> _Before-and-after change data_
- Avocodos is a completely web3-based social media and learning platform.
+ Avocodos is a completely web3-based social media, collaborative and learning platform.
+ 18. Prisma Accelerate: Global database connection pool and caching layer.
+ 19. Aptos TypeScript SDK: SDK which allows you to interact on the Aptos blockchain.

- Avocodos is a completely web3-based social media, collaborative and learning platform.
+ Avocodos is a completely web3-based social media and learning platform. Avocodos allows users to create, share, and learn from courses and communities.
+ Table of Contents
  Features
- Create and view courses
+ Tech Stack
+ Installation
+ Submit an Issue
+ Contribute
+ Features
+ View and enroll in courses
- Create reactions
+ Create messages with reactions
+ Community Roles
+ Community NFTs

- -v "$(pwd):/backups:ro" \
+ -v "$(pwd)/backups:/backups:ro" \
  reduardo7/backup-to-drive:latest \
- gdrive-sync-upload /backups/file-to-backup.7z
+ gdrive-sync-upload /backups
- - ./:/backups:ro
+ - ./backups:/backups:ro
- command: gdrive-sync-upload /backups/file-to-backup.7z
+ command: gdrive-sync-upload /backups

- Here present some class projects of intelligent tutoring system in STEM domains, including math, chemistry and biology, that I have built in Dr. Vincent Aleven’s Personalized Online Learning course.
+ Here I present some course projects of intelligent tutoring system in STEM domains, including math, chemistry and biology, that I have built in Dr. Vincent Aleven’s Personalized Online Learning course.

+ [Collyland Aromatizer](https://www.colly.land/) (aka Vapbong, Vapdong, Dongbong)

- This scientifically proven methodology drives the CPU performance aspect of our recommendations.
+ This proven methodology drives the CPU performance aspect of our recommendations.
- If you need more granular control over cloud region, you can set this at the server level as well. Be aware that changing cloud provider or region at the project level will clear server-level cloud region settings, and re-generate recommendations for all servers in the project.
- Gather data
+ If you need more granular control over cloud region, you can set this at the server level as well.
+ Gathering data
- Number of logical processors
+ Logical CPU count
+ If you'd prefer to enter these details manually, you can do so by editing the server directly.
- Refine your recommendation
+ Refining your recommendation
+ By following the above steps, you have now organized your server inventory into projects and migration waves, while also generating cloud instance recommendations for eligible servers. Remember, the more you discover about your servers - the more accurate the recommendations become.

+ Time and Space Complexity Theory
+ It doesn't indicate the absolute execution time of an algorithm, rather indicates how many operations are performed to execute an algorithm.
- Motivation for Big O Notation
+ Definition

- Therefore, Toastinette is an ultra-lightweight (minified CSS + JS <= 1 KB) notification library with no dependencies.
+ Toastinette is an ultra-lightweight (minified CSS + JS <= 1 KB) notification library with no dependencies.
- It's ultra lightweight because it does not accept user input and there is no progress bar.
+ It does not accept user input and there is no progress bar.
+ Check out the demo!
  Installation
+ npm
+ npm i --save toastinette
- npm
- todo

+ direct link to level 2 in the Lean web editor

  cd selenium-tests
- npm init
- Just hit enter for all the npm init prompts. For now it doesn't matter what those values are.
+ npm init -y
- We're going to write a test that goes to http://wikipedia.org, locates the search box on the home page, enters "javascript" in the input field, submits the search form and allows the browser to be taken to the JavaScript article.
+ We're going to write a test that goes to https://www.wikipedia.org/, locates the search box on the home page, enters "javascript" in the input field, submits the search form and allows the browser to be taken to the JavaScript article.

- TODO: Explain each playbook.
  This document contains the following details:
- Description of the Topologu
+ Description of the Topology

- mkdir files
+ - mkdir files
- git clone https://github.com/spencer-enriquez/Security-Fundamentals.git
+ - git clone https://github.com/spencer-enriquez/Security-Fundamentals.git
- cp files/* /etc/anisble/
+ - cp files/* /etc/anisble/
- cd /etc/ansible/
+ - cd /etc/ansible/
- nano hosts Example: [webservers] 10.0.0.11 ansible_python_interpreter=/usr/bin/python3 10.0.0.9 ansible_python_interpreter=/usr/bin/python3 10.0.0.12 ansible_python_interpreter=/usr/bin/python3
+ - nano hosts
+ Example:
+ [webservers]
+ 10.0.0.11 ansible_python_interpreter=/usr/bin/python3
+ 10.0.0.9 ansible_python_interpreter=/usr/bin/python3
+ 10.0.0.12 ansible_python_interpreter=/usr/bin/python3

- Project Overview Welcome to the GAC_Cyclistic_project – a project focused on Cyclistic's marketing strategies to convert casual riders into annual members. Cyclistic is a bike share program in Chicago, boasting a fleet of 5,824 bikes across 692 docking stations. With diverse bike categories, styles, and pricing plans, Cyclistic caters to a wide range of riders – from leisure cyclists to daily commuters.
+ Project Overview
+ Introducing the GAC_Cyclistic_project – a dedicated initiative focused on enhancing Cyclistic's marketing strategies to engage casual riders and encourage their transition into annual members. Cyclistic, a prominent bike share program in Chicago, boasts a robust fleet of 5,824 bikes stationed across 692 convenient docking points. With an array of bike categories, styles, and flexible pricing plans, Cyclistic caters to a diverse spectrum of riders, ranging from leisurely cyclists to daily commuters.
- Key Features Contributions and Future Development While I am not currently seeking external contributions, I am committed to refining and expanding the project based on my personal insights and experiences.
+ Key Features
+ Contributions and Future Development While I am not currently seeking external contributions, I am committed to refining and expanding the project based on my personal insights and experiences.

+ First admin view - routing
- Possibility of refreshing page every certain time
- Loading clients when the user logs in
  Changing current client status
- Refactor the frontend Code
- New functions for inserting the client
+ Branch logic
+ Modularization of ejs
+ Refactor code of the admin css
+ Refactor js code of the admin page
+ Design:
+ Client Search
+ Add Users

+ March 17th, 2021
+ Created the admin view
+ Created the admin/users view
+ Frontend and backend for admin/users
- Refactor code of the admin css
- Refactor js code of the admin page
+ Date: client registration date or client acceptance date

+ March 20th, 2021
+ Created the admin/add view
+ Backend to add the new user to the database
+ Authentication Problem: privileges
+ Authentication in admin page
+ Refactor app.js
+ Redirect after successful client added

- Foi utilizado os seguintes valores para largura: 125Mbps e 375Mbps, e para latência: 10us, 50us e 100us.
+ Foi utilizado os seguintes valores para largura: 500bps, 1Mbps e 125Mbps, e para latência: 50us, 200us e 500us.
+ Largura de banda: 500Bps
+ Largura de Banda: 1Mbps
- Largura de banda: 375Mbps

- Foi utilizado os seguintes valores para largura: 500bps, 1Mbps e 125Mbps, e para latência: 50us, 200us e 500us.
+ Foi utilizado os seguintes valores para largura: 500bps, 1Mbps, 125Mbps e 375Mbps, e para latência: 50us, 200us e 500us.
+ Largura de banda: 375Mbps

> _Activity_
Would you filter the records and copy each line that contains the word "wikipedia"?

> _Output of the task_
- We're going to write a test that goes to http://wikipedia.org, locates the search box on the home page, enters "javascript" in the input field, submits the search form and allows the browser to be taken to the JavaScript article.
+ We're going to write a test that goes to https://www.wikipedia.org/, locates the search box on the home page, enters "javascript" in the input field, submits the search form and allows the browser to be taken to the JavaScript article.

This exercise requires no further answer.